On the Interaction between Protoplanets and Protostellar Disks

Abstract
The recent discovery of a planetary system around Ups And raises questions concerning the formation process of several planets in the Jupiter-mass range around a single host star. We consider numerically two scenarios involving the interaction of protoplanets with low-viscosity host disks. In the first case, a single protoplanet is assumed to have been formed already, and the development of a tidally induced gap in the disk is calculated. Beyond the outer boundary of the gap, a positive pressure gradient induces the disk gas to attain an azimuthal velocity that is larger than the Keplerian speed. The accumulation of small solid particles at the outer edge of this region provides a favorable location for the formation of an additional protoplanetary core with an orbital radius approximately twice that of the original protoplanet.

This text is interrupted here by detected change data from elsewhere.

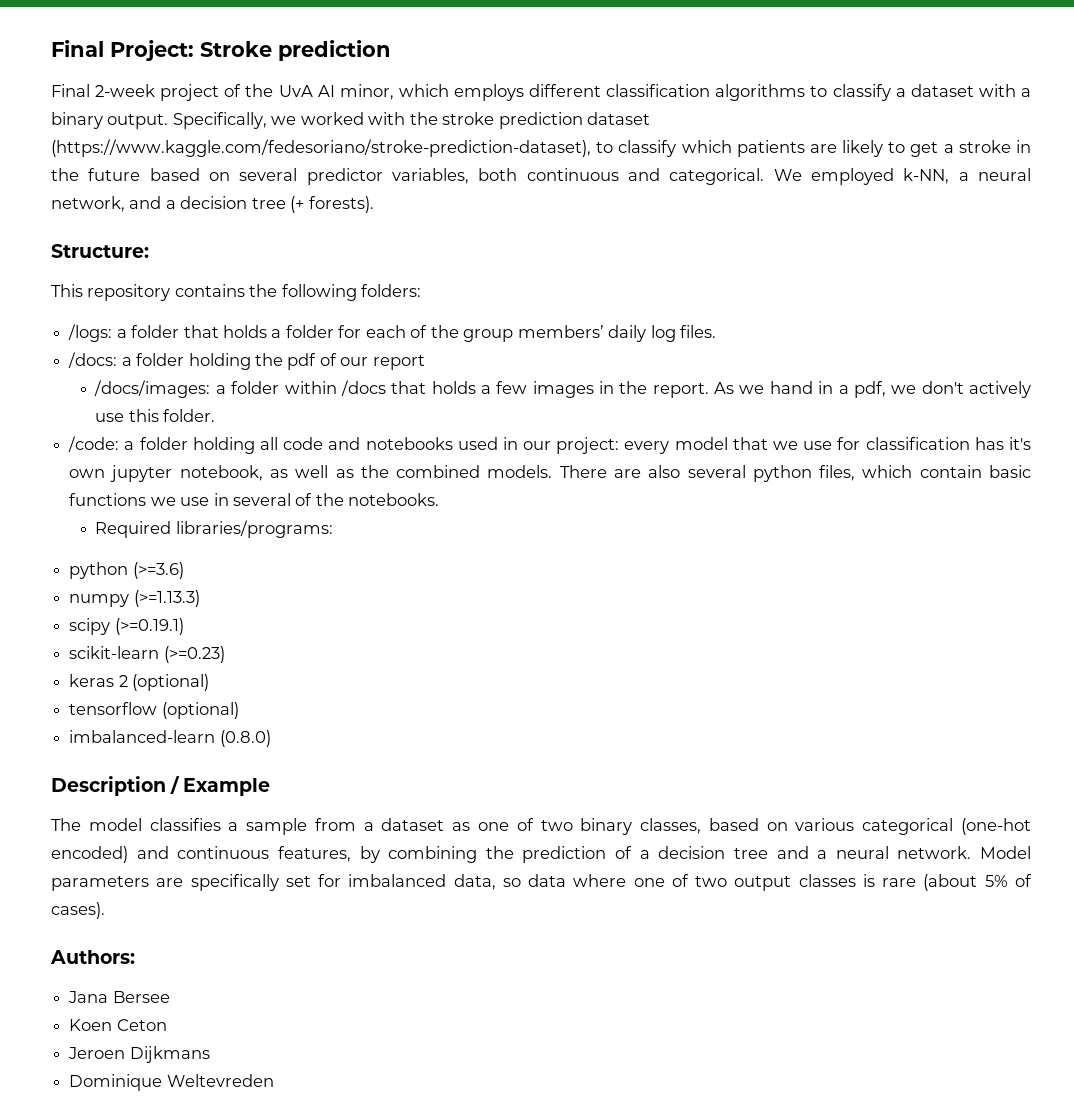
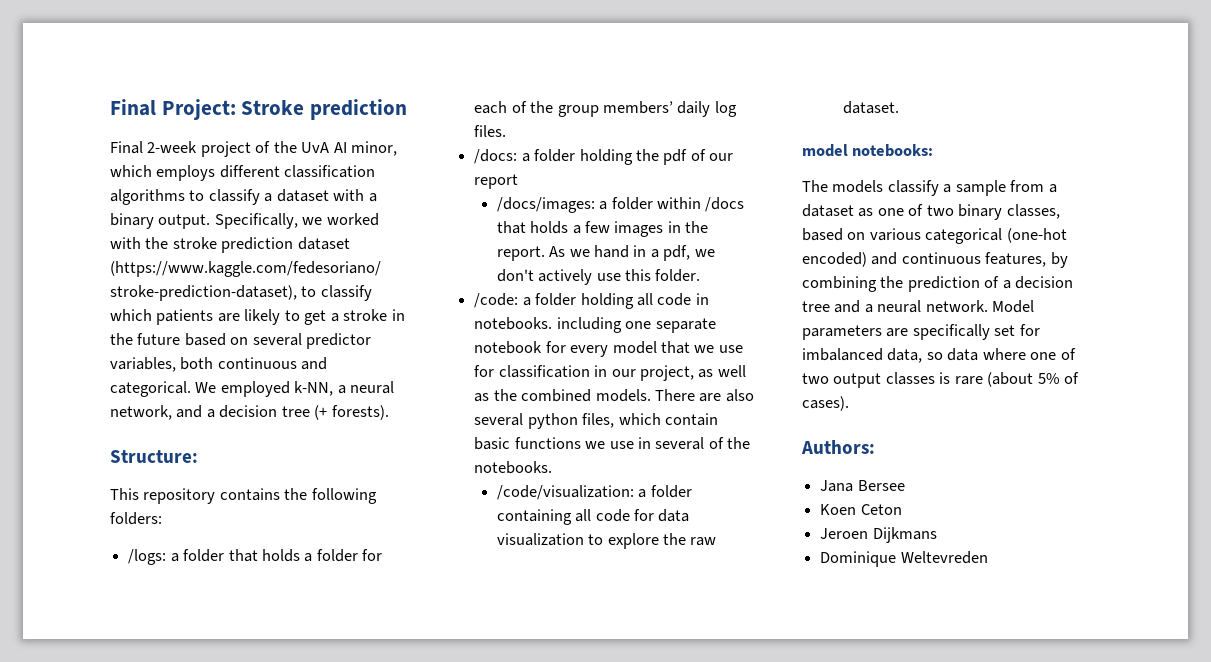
[328,437,620,454] and notebooks used in our project: -> [695,293,709,305] [474,317,716,333] [474,341,566,354] in notebooks. including one separate notebook for
[974,437,1031,450] [69,465,263,482] has it's own jupyter notebook, -> [594,365,694,381] in our project,
[95,520,333,538] [69,562,184,579] [69,590,200,607] [69,618,184,635] [69,646,225,663] [69,674,210,691] [69,702,239,719] [69,730,271,747] [51,776,271,796] Required libraries/programs: // python (>=3.6) // numpy (>=1.13.3) // scipy (>=0.19.1) // scikit-learn (>=0.23) // keras 2 (optional) // tensorflow (optional) // imbalanced-learn (0.8.0) // Description / Example -> [496,485,692,500] [496,509,690,525] [496,533,717,549] [842,101,899,114] [802,144,934,157] /code/visualization: a folder containing all code for data visualization to explore the raw dataset. // model notebooks:
[88,818,221,831] model classifies -> [832,180,939,196] models classify

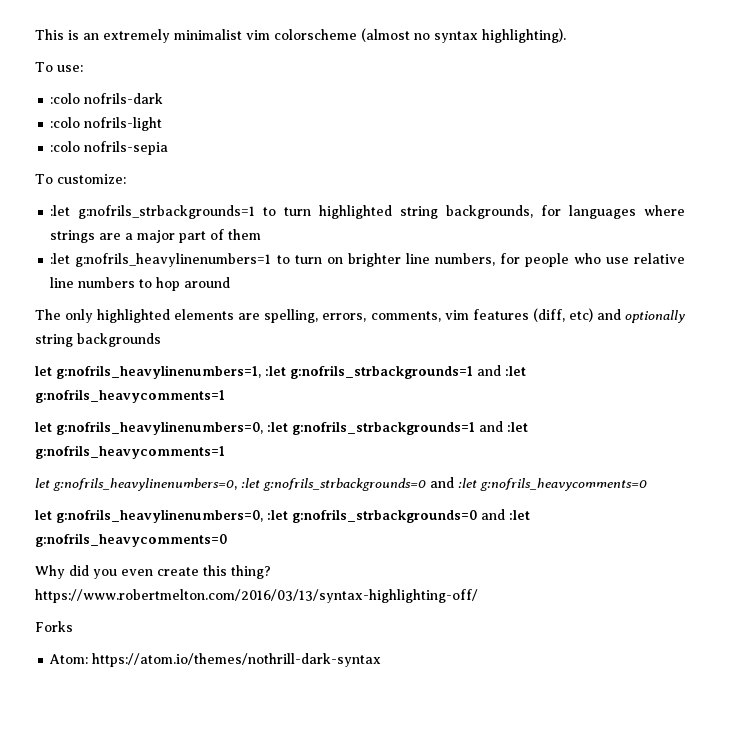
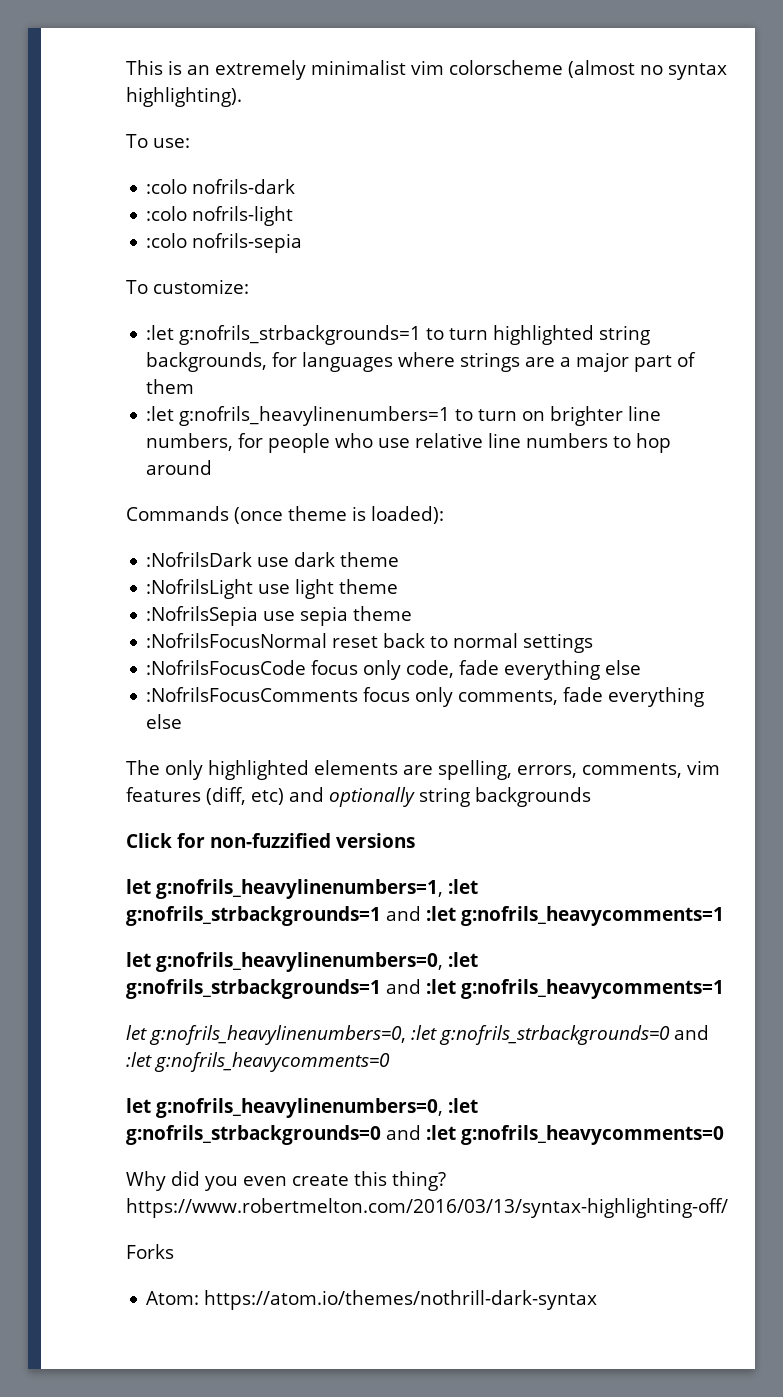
(231, 282) none -> [126,506,444,524] [146,552,400,567] [146,579,399,599] [146,606,413,626] [146,633,594,653] [146,660,642,680] [146,687,705,707] [146,714,183,729] // Commands (once theme is loaded): // :NofrilsDark use dark theme // :NofrilsLight use light theme // :NofrilsSepia use sepia theme // :NofrilsFocusNormal reset back to normal settings // :NofrilsFocusCode focus only code, fade everything else // :NofrilsFocusComments focus only comments, fade everything else
(161, 340) none -> [126,833,415,848] // Click for non-fuzzified versions

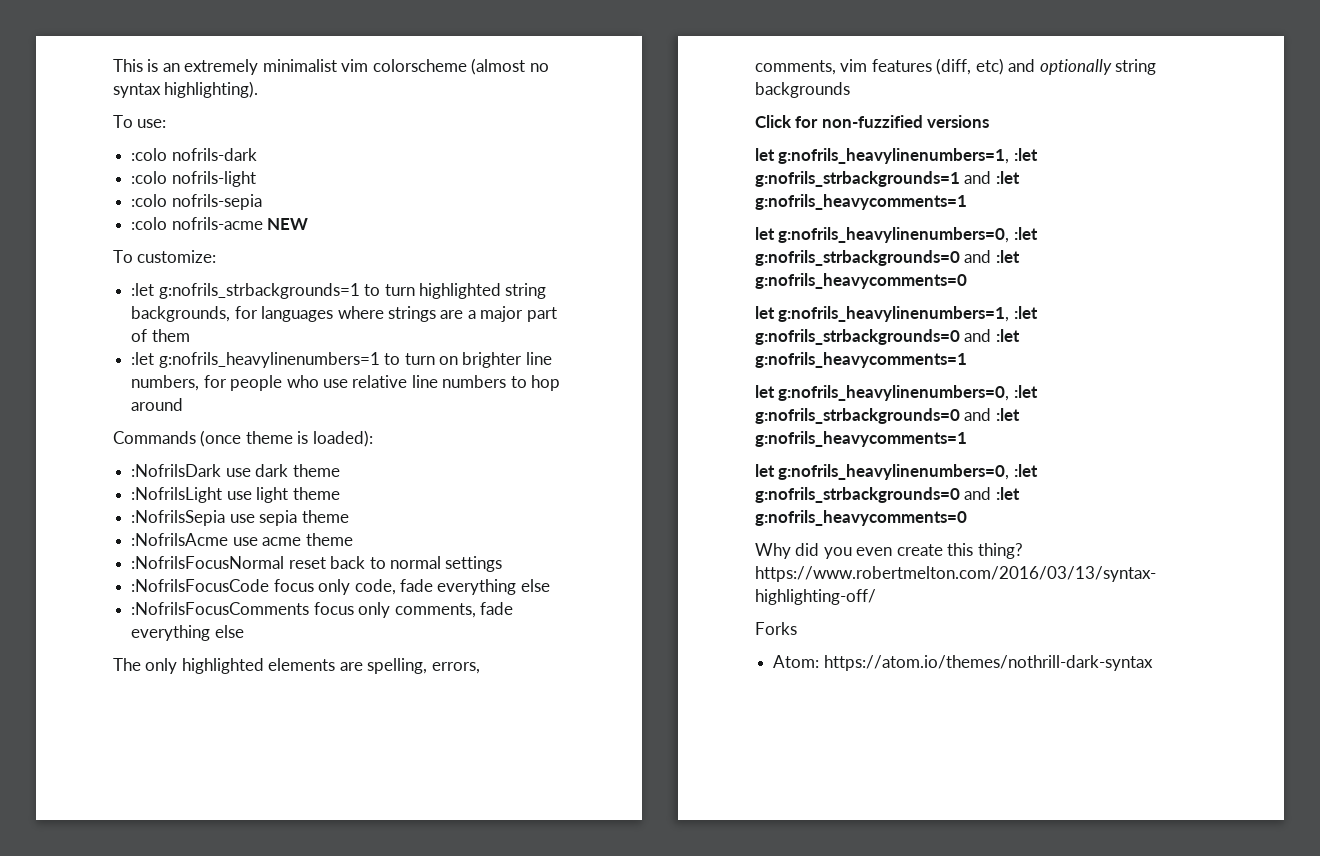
(303, 243) none -> [131,217,309,230] // :colo nofrils-acme NEW
(413, 613) none -> [131,533,353,546] // :NofrilsAcme use acme theme
[126,979,724,999] [126,1025,709,1045] [126,1052,390,1072] g:nofrils_strbackgrounds=1 and :let g:nofrils_heavycomments=1 // let g:nofrils_heavylinenumbers=0, :let g:nofrils_strbackgrounds=0 and :let g:nofrils_heavycomments=0 -> [755,250,1020,266] [755,273,967,289] [755,306,1038,322] [755,329,1020,345] [755,352,967,368] [755,385,1038,401] [755,408,1020,424] [755,431,967,447] g:nofrils_strbackgrounds=0 and :let g:nofrils_heavycomments=0 // let g:nofrils_heavylinenumbers=1, :let g:nofrils_strbackgrounds=0 and :let g:nofrils_heavycomments=1 // let g:nofrils_heavylinenumbers=0, :let g:nofrils_strbackgrounds=0 and :let g:nofrils_heavycomments=1

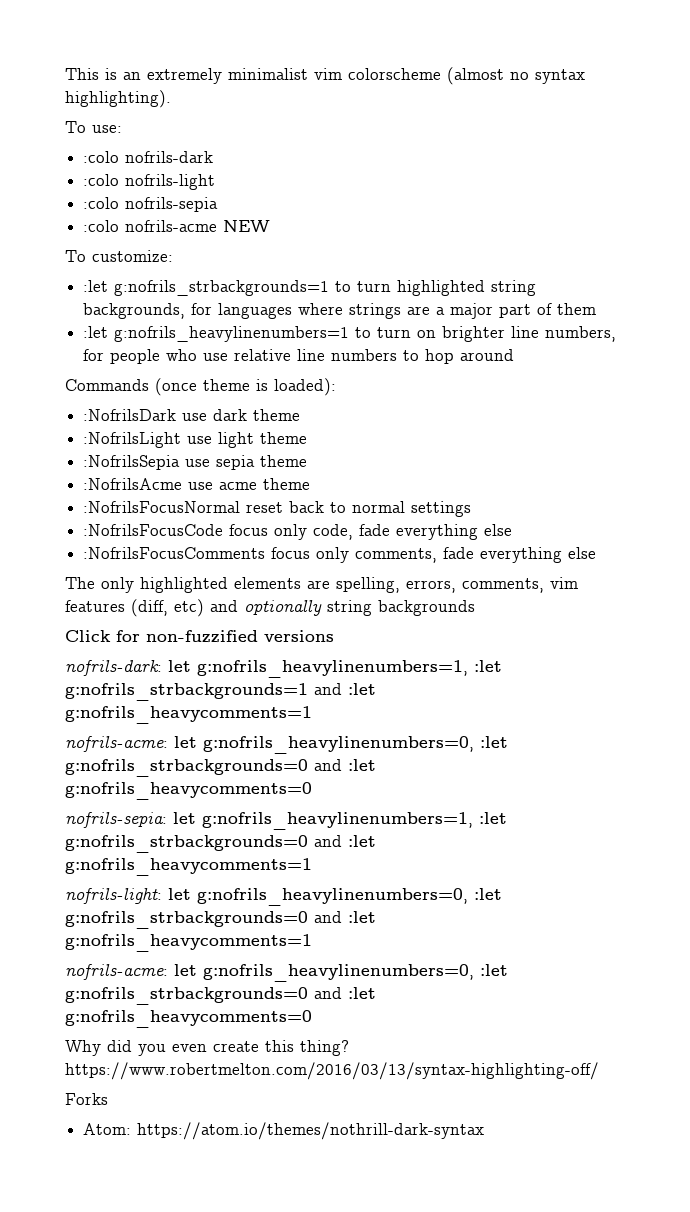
(990, 121) none -> [65,660,162,676] nofrils-dark:
[755,227,1038,243] [755,250,1020,266] [755,273,967,289] let g:nofrils_heavylinenumbers=0, :let g:nofrils_strbackgrounds=0 and :let g:nofrils_heavycomments=0 // -> [65,736,508,754] [65,759,376,777] [65,782,312,800] [65,812,167,828] nofrils-acme: let g:nofrils_heavylinenumbers=0, :let g:nofrils_strbackgrounds=0 and :let g:nofrils_heavycomments=0 // nofrils-sepia:
(967, 360) none -> [65,888,162,904] nofrils-light:
(967, 439) none -> [65,964,168,980] nofrils-acme:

In the second scenario, we assume that two protoplanets have formed simultaneously, one with twice the orbital radius of the other. Both clear gaps, and the ring of remaining disk material between the planets has a width only a few times the thickness of the disk. The density waves excited by planets on both sides of the ring propagate throughout the ring, and nonlocal dissipation of these waves leads to gas leakage from the ring edges into the gaps. After the ring is depleted, the separation between the planets tends to decline as a result of angular momentum exchange between them and the surrounding inner and outer disks. For a disk with moderate viscosity, the timescale for the planets to approach each other is less than the lifetime of the gas.